Opioid-affected Births to Rural Residents are Increasing in Both Rural and Urban Hospitals

Charlie Plain | October 30, 2018

The opioid epidemic has had devastating effects on families in rural communities, places where both maternity care and substance use treatment are limited.

Katy Kozhimannil
Associate Professor Katy Kozhimannil

Pregnant women with opioid addiction may have particular challenges in receiving the care they need when they live in rural areas.
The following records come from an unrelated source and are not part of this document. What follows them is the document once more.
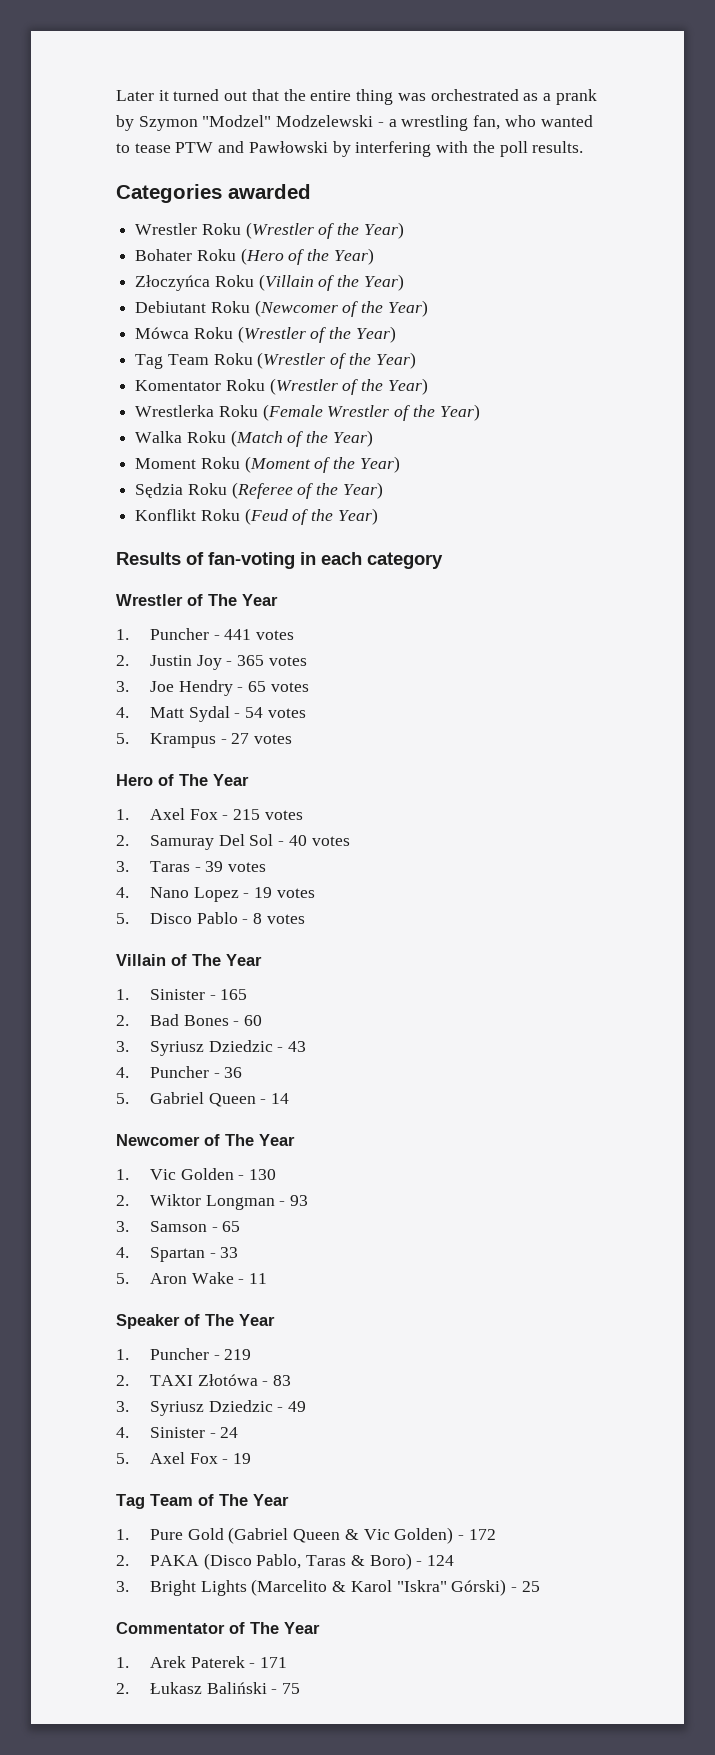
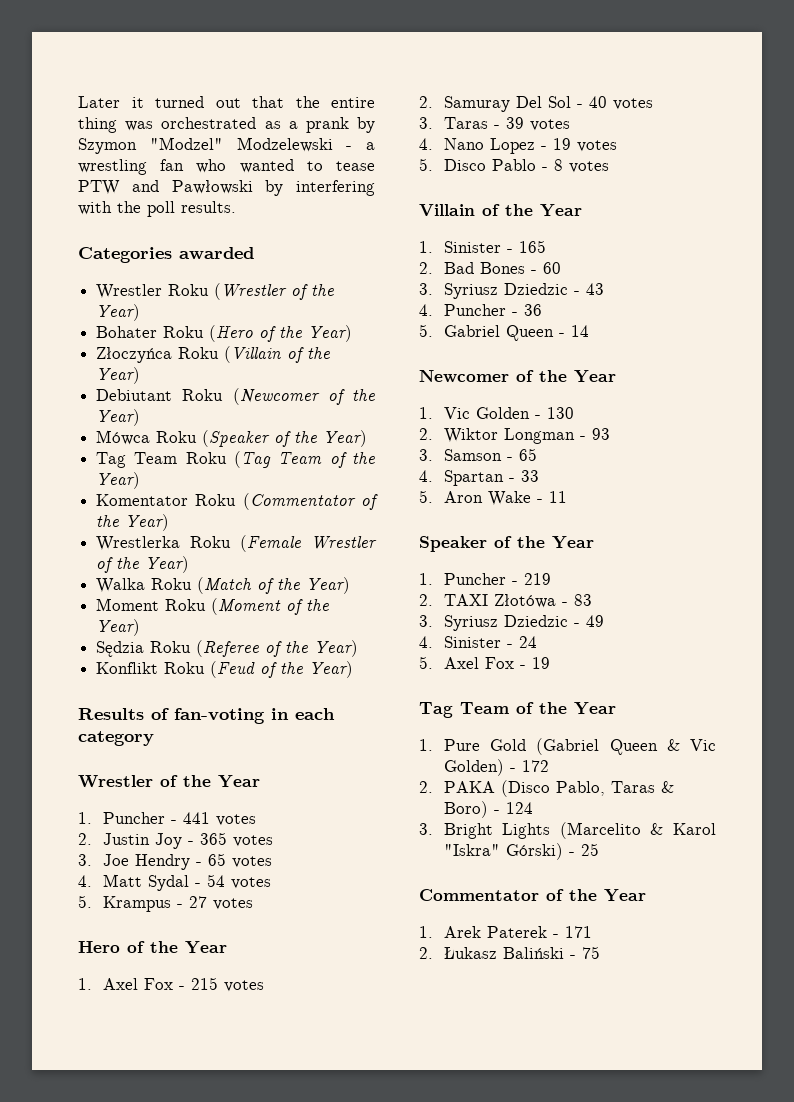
- Later it turned out that the entire thing was orchestrated as a prank by Szymon "Modzel" Modzelewski - a wrestling fan, who wanted to tease PTW and Pawłowski by interfering with the poll results.
+ Later it turned out that the entire thing was orchestrated as a prank by Szymon "Modzel" Modzelewski - a wrestling fan who wanted to tease PTW and Pawłowski by interfering with the poll results.
- Mówca Roku (Wrestler of the Year)
+ Mówca Roku (Speaker of the Year)
- Tag Team Roku (Wrestler of the Year)
+ Tag Team Roku (Tag Team of the Year)
- Komentator Roku (Wrestler of the Year)
+ Komentator Roku (Commentator of the Year)
- Wrestler of The Year
+ Wrestler of the Year
- Hero of The Year
+ Hero of the Year
- Villain of The Year
+ Villain of the Year
- Newcomer of The Year
+ Newcomer of the Year
- Speaker of The Year
+ Speaker of the Year
- Tag Team of The Year
+ Tag Team of the Year
- Commentator of The Year
+ Commentator of the Year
Both maternal opioid use disorder (OUD) and neonatal abstinence syndrome (NAS), also known as infant withdrawal, are increasing faster in rural areas than in urban areas. Rural women with opioid-affected births may give birth locally in rural hospitals or may be referred to higher acuity facilities in urban areas, which may be better equipped to handle complex treatment needs.
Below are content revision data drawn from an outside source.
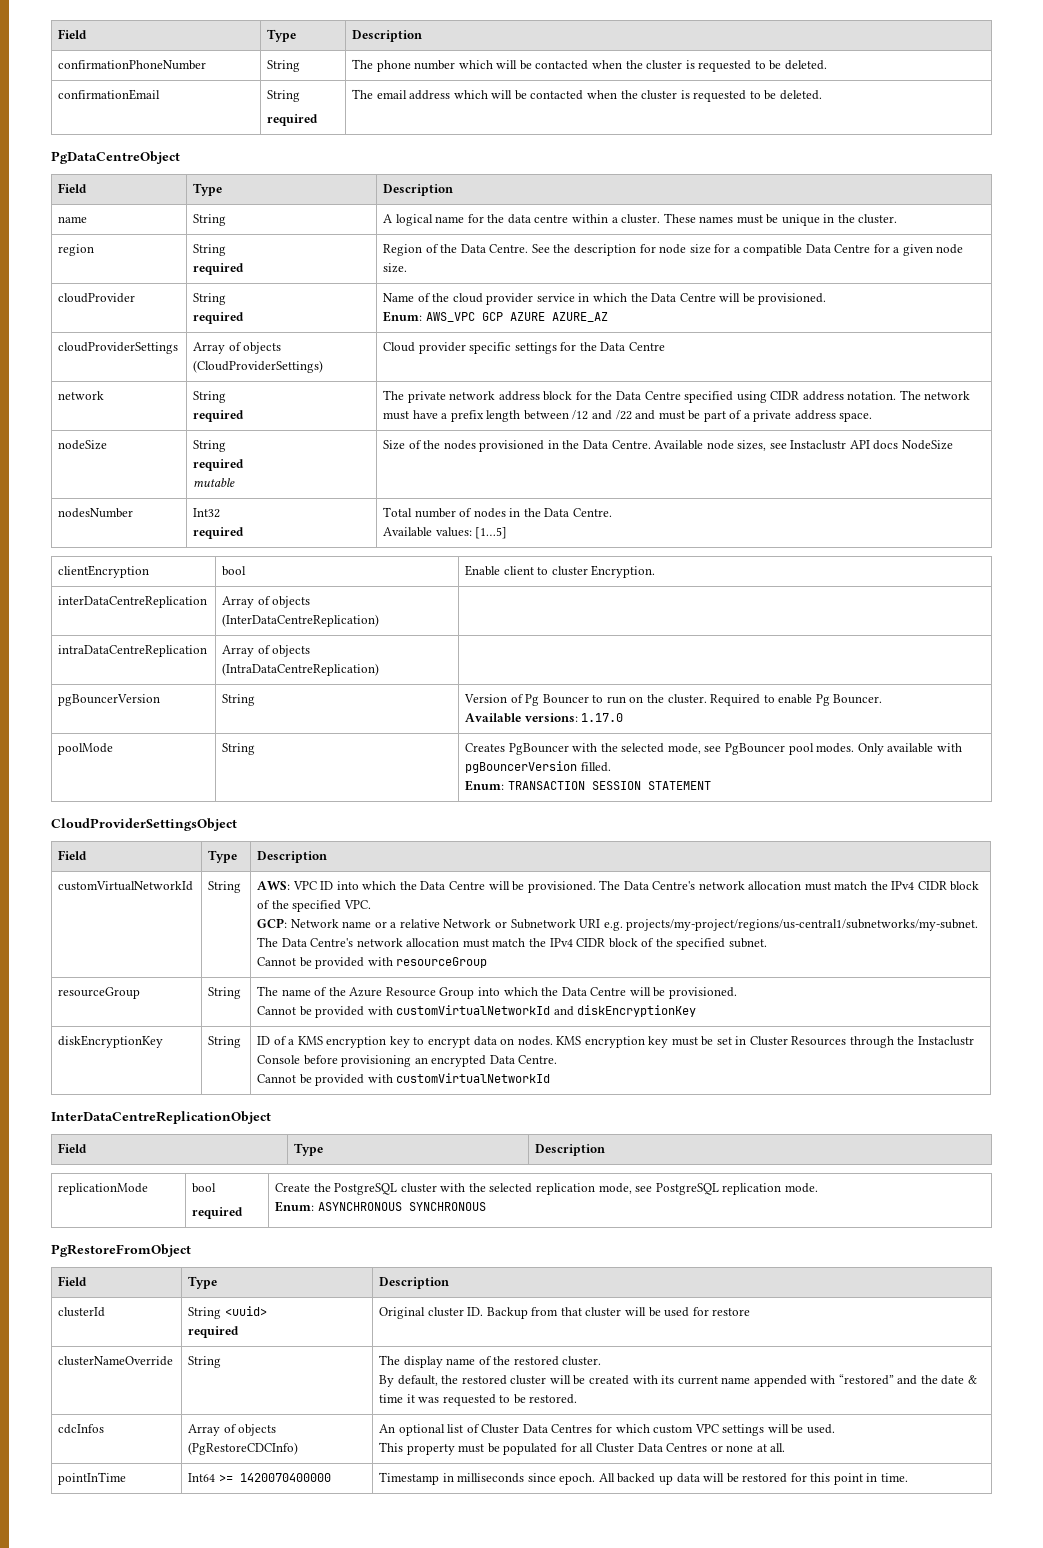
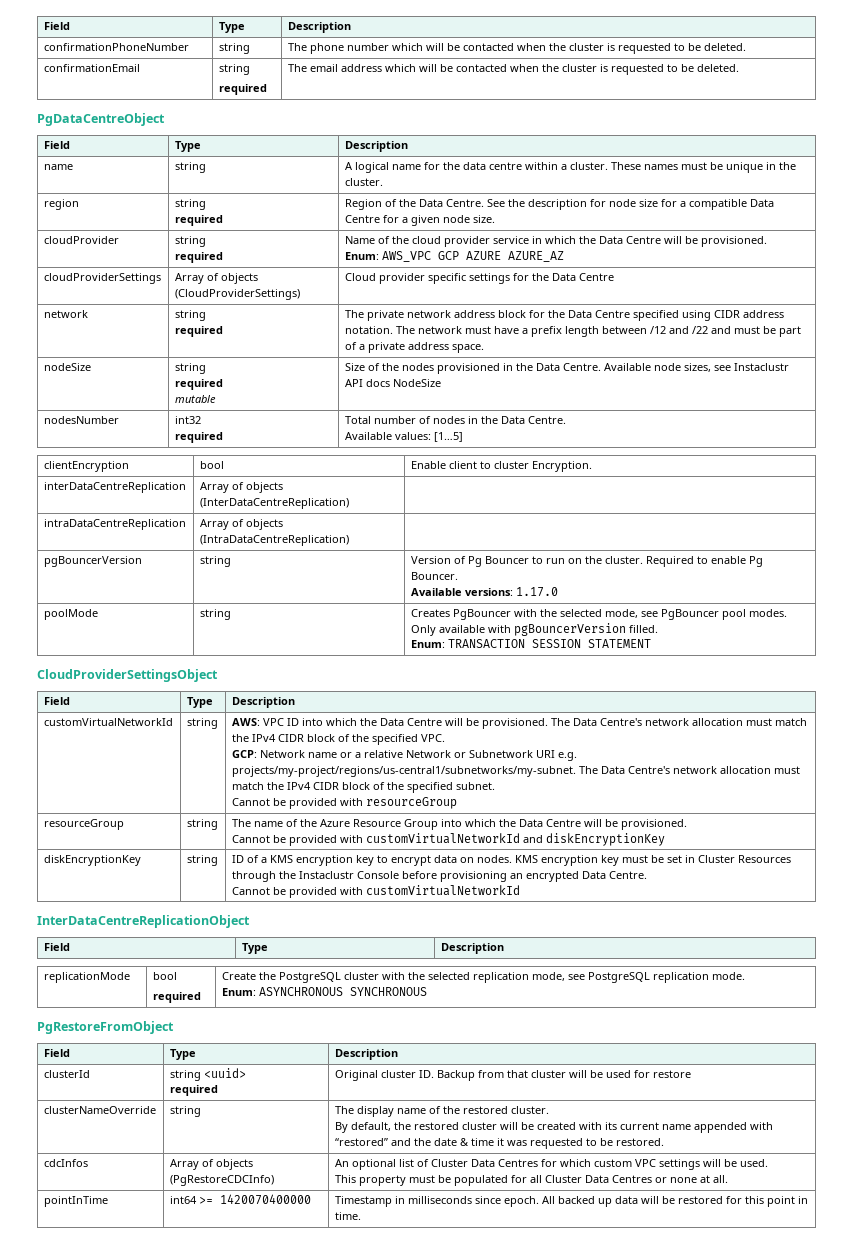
- confirmationPhoneNumber | String | The phone number which will be contacted when the cluster is requested to be deleted.
+ confirmationPhoneNumber | string | The phone number which will be contacted when the cluster is requested to be deleted.
- confirmationEmail | String
+ confirmationEmail | string
- name | String | A logical name for the data centre within a cluster. These names must be unique in the cluster.
+ name | string | A logical name for the data centre within a cluster. These names must be unique in the cluster.
- region | String
+ region | string
- cloudProvider | String
+ cloudProvider | string
- network | String
+ network | string
- nodeSize | String
+ nodeSize | string
- nodesNumber | Int32
+ nodesNumber | int32
- pgBouncerVersion | String | Version of Pg Bouncer to run on the cluster. Required to enable Pg Bouncer.
+ pgBouncerVersion | string | Version of Pg Bouncer to run on the cluster. Required to enable Pg Bouncer.
- poolMode | String | Creates PgBouncer with the selected mode, see PgBouncer pool modes. Only available with pgBouncerVersion filled.
+ poolMode | string | Creates PgBouncer with the selected mode, see PgBouncer pool modes. Only available with pgBouncerVersion filled.
- customVirtualNetworkId | String
+ customVirtualNetworkId | string
- resourceGroup | String | The name of the Azure Resource Group into which the Data Centre will be provisioned.
+ resourceGroup | string | The name of the Azure Resource Group into which the Data Centre will be provisioned.
- diskEncryptionKey | String | ID of a KMS encryption key to encrypt data on nodes. KMS encryption key must be set in Cluster Resources through the Instaclustr Console before provisioning an encrypted Data Centre.
+ diskEncryptionKey | string | ID of a KMS encryption key to encrypt data on nodes. KMS encryption key must be set in Cluster Resources through the Instaclustr Console before provisioning an encrypted Data Centre.
- clusterId | String <uuid>
+ clusterId | string <uuid>
- clusterNameOverride | String | The display name of the restored cluster.
+ clusterNameOverride | string | The display name of the restored cluster.
- pointInTime | Int64 >= 1420070400000 | Timestamp in milliseconds since epoch. All backed up data will be restored for this point in time.
+ pointInTime | int64 >= 1420070400000 | Timestamp in milliseconds since epoch. All backed up data will be restored for this point in time.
Katy Kozhimannil, associate professor in the School of Public Health and director of the University of Minnesota Rural Health Research Center, and her colleagues studied where rural moms with opioid use disorder gave birth and examined the characteristics of opioid-affected births to rural moms, based on whether they occurred in rural hospitals, urban non-teaching hospitals or urban teaching hospitals. Her research was recently published in the Journal of Rural Health.

The study examined maternal and infant records for childbirths to rural residents that occurred from 2007-2014. The analysis included 942,798 rural mothers and 981,090 rural infants.

“Some of these rural moms, especially those with clinical complications, give birth in urban, teaching hospitals, often far from home,” says Kozhimannil. “Yet, our study findings show that more than 60 percent of rural moms with opioid use disorder give birth locally. These rural hospitals may have more limited capacity to care for them and their babies.”

Additional key findings include:

  • Diagnosis of maternal OUD and NAS are steadily increasing among rural residents, and opioid-affected births are occurring in all hospital settings: rural and urban, teaching and non-teaching.
  • The highest rates of maternal opioid use disorder diagnoses occurred among rural patients giving birth in urban teaching hospitals.
  • Rural women with opioid use disorder and other clinical complications were more likely to give birth in urban teaching hospitals, compared with rural hospitals, likely indicating appropriate referral patterns for higher risk patients.
  • Nearly half (48.3 percent) of rural moms with both opioid use disorder and a preterm delivery gave birth in rural hospitals, highlighting the importance of readiness to care for complex patient needs in all hospital settings.

“Recent policy and clinical efforts to address opioid-affected births have frequently focused on specialized capacity building within tertiary care settings, often urban teaching hospitals,” says Kozhimannil. “Yet, these results show that resources are also needed in rural hospitals that are caring for more and more opioid-affected moms and babies each year.”

The characteristics of rural mothers with opioid-affected births are different for those who give birth in rural hospitals and those who give birth in urban hospitals. This finding highlights the distinct clinical and programmatic needs required in each hospital setting to successfully care for rural mothers with opioid use disorder and for rural infants with neonatal abstinence syndrome, no matter where they are born.